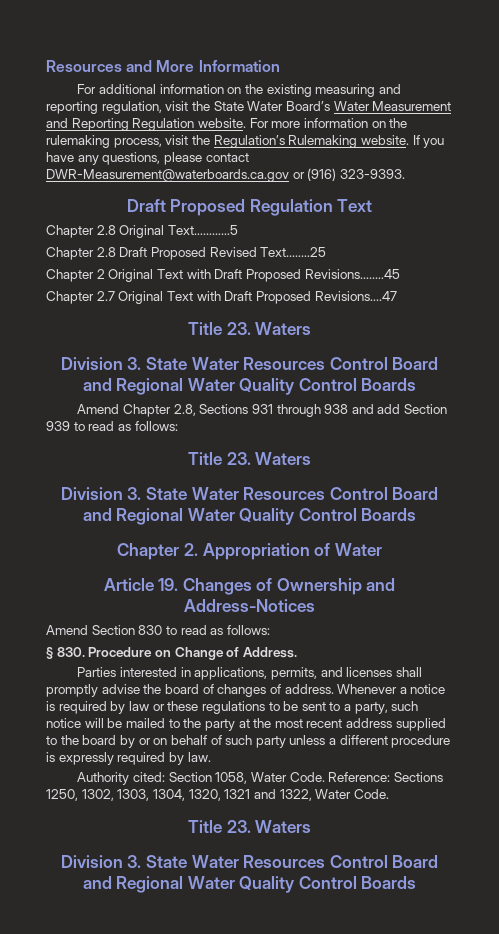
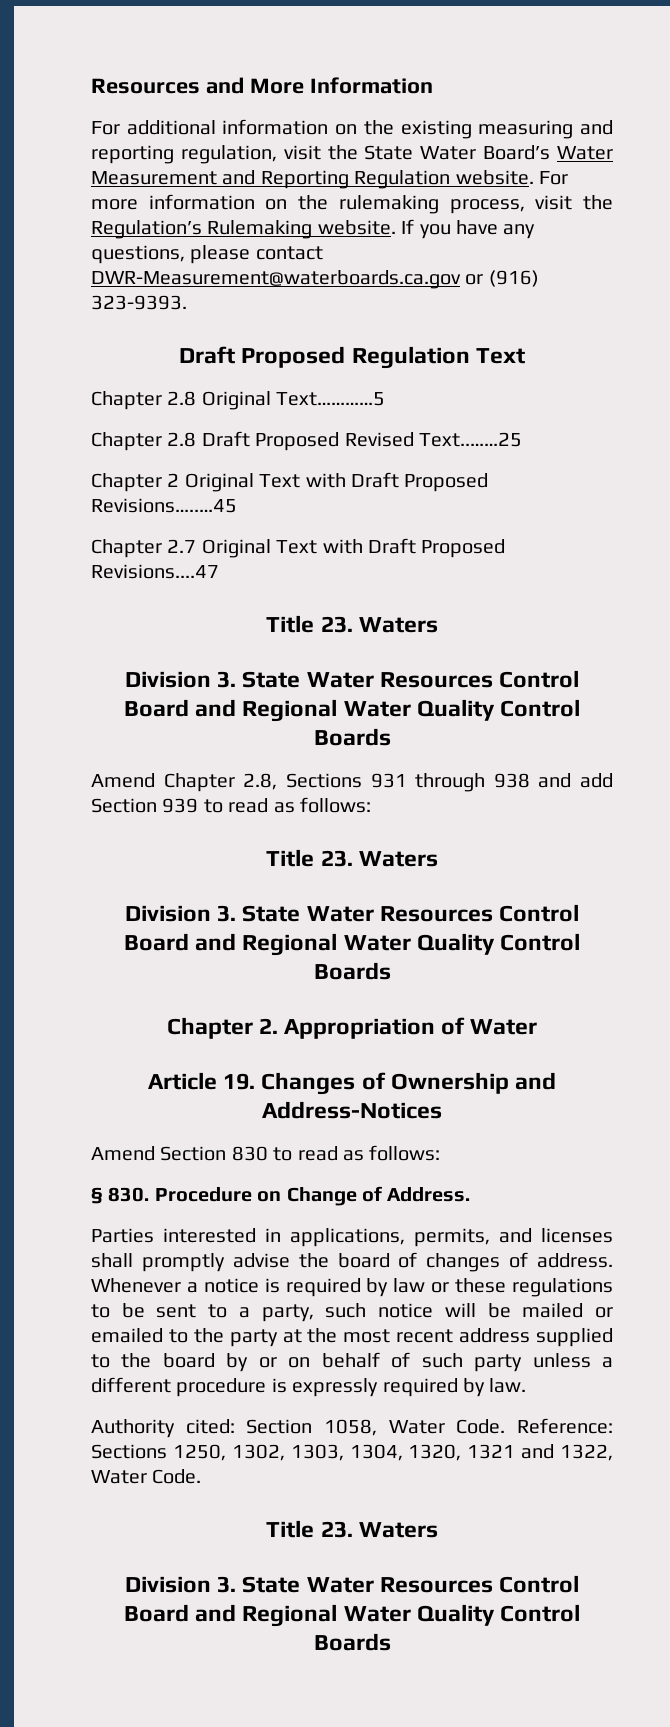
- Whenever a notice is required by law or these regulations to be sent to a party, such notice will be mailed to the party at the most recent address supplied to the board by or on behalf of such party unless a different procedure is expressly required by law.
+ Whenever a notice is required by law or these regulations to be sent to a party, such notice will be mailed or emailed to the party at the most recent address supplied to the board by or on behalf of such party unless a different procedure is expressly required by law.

--

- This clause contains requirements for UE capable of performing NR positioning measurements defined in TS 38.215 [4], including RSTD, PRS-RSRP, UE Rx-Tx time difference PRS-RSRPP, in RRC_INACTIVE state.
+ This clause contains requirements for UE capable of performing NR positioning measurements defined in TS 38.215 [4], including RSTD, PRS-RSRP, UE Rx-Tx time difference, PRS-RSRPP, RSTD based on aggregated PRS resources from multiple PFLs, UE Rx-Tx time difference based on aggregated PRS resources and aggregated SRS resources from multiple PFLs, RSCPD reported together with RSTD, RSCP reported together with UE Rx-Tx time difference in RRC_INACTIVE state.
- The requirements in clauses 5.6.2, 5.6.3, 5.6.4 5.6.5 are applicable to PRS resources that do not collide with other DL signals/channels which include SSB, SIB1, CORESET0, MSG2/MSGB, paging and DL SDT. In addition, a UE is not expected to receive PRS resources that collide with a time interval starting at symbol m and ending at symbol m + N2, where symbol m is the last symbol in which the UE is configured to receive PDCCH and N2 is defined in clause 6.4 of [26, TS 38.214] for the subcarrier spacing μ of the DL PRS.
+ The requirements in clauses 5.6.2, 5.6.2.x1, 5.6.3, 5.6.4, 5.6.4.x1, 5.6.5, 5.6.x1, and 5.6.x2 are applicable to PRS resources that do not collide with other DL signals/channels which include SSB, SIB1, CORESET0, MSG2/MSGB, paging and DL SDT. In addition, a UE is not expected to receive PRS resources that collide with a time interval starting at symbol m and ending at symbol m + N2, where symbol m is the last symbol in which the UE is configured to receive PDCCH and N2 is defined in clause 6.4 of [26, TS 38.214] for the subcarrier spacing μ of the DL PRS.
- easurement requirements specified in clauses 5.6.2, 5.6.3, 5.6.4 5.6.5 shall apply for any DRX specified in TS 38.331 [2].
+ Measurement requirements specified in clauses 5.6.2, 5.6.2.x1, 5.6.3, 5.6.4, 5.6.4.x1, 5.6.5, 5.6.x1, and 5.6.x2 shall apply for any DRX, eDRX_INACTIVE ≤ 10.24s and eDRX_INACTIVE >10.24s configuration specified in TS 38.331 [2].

---

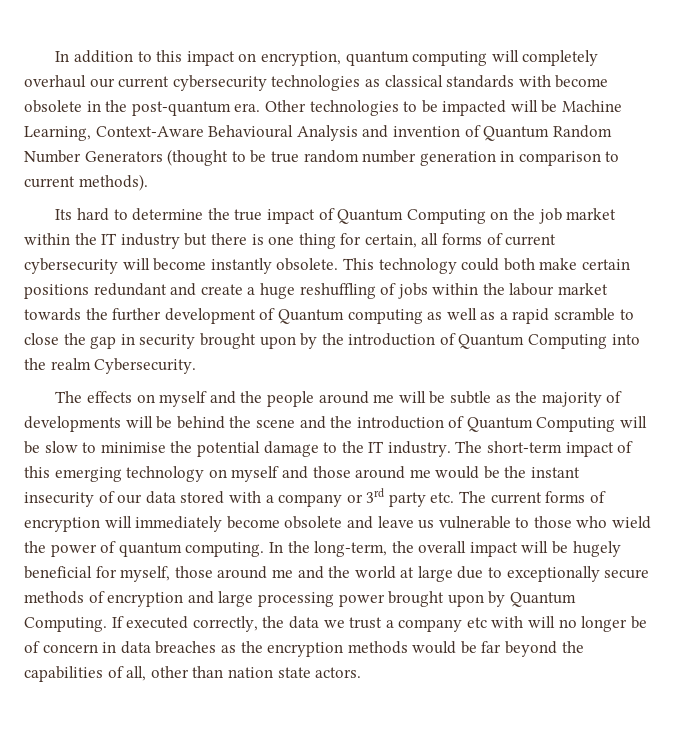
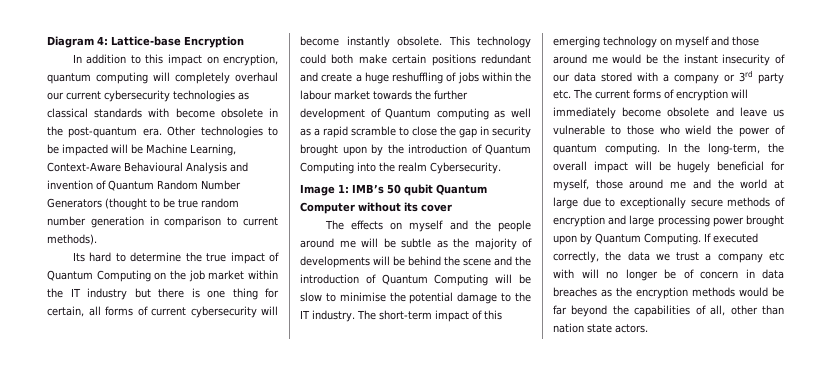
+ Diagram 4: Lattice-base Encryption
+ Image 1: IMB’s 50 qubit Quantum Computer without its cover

### THE TASK
Search the entries for "specified" and copy each matching line.

### ANSWER SECTION
- easurement requirements specified in clauses 5.6.2, 5.6.3, 5.6.4 5.6.5 shall apply for any DRX specified in TS 38.331 [2].
+ Measurement requirements specified in clauses 5.6.2, 5.6.2.x1, 5.6.3, 5.6.4, 5.6.4.x1, 5.6.5, 5.6.x1, and 5.6.x2 shall apply for any DRX, eDRX_INACTIVE ≤ 10.24s and eDRX_INACTIVE >10.24s configuration specified in TS 38.331 [2].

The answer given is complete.